Concerti

Kent Nagano – Teatro La Fenice, Venezia

La chiusura della stagione sinfonica 2024-2025 del Teatro La Fenice ha avuto il segno discreto ma inconfondibile di Kent Nagano, ospite d’onore sul podio, alla guida dell’orchestra veneziana in un programma che metteva in dialogo Jean-Baptiste Lully, Franz Schubert e Richard Strauss.

L’atmosfera era segnata da un episodio significativo: gli orchestrali in frac e abito da sera accoglievano il pubblico all’ingresso del teatro distribuendo volantini, stavolta con un bavaglio simbolico, in seguito al divieto di leggere in sala il comunicato delle rappresentanti sindacali in merito alla nomina di Beatrice Venezi a direttore musicale della Fenice. Un gesto silenzioso ma eloquente, che aggiungeva un velo di tensione civile alla serata.

La prima parte del concerto si è aperta con Le Bourgeois gentilhomme (Il borghese gentiluomo) di Jean-Baptiste Lully, dal quale è emersa la celebre Marche pour la cérémonie des Turcs. Nagano ha guidato l’orchestra con un gesto dolce, mai aggressivo, capace di disegnare nell’aria il fraseggio e le dinamiche con naturalezza. Anche nei momenti di maggiore vigore, la sua direzione è rimasta fluida e incisiva, più pittorica che autoritaria. Il dialogo con gli orchestrali appariva frutto di un lavoro intenso e rispettoso: ogni sezione rispondeva con attenzione e sensibilità.

Nella Sinfonia n. 3 in re maggiore D 200 di Schubert, raramente proposta in teatro, si è distinto il lavoro sui legni, in particolare sul clarinetto, cui Nagano ha saputo dare spazio e respiro. Il maestro ha esaltato la grazia leggera e l’ironia del giovane Schubert, mantenendo un equilibrio limpido tra leggerezza e tensione.

Il programma trovava la sua specularità e chiusura con Der Bürger als Edelmann (Il borghese gentiluomo) di Richard Strauss, che fa idealmente da ponte fra barocco e Novecento. Qui la tavolozza orchestrale si è ampliata in una raffinata policromia, con momenti di rilievo affidati ancora una volta ai legni e al corno inglese, strumenti centrali nel disegno timbrico di Nagano. La suite di Strauss, ironica e nostalgica, si è trasformata sotto la bacchetta del direttore in un gioco di rimandi tra epoche, colori e linguaggi.

Kent Nagano non è un direttore che batte il tempo, ma un artista che dipinge la musica: cura i colori, modella le frasi, fa emergere ogni singola voce, dedicando particolare attenzione alle viole, spesso trascurate ma qui valorizzate come centro armonico e affettivo dell’orchestra.
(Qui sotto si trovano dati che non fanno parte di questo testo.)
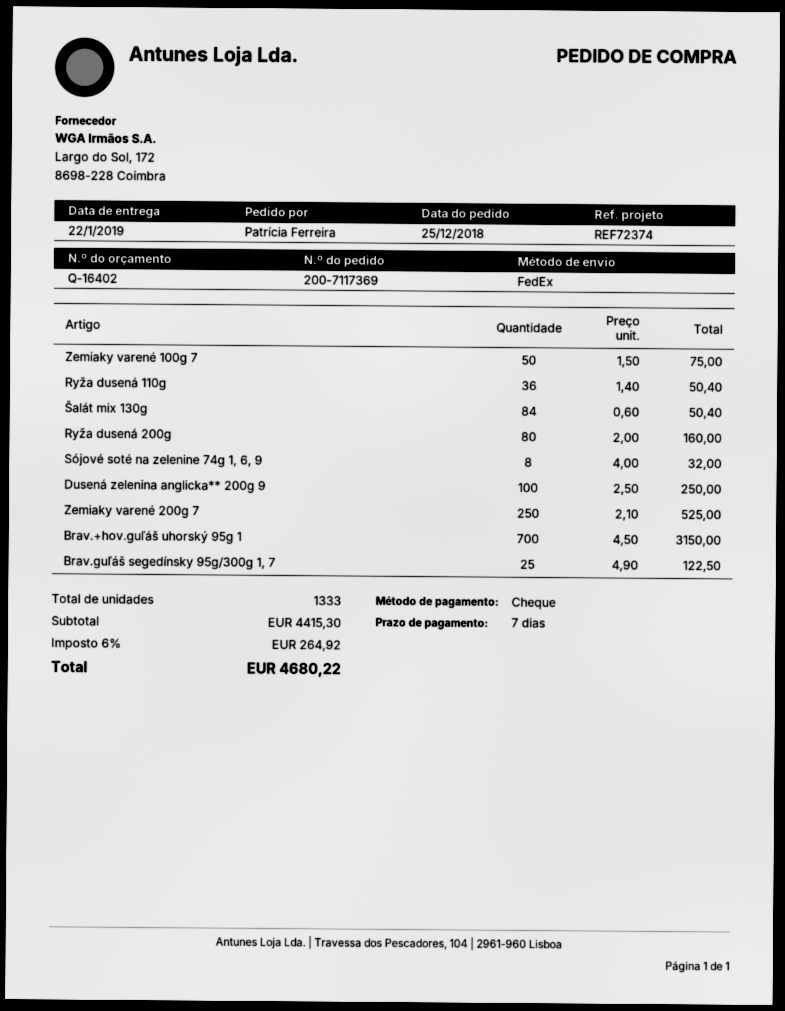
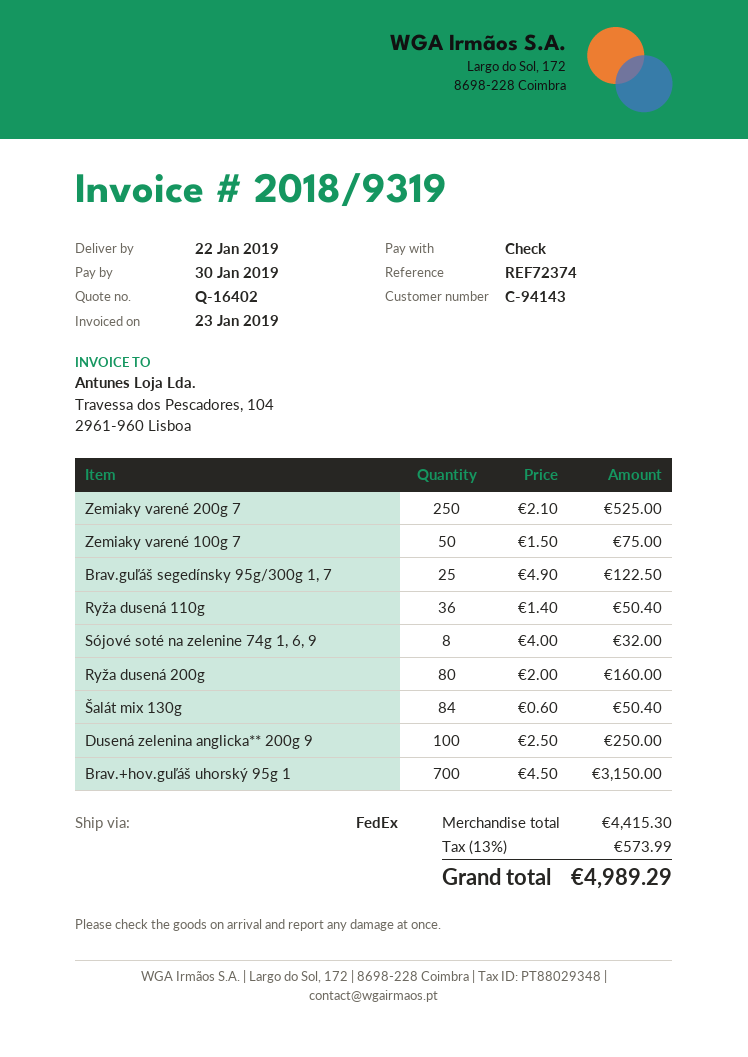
tax: 6% = 264.92 -> 13% = 573.99
total: 4680.22 -> 4989.29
Un concerto che, al di là della sua eleganza formale, ha saputo rivelare un raro equilibrio tra rigore e poesia — e, in controluce, un senso di comunità e di dignità artistica.

Anche questa volta sono volati dal loggione e dai palchi volantini a sostegno delle maestranze artistiche del teatro, il pubblico ha tributato applausi calorosi agli artisti con grida di “Viva l’orchestra della Fenice!”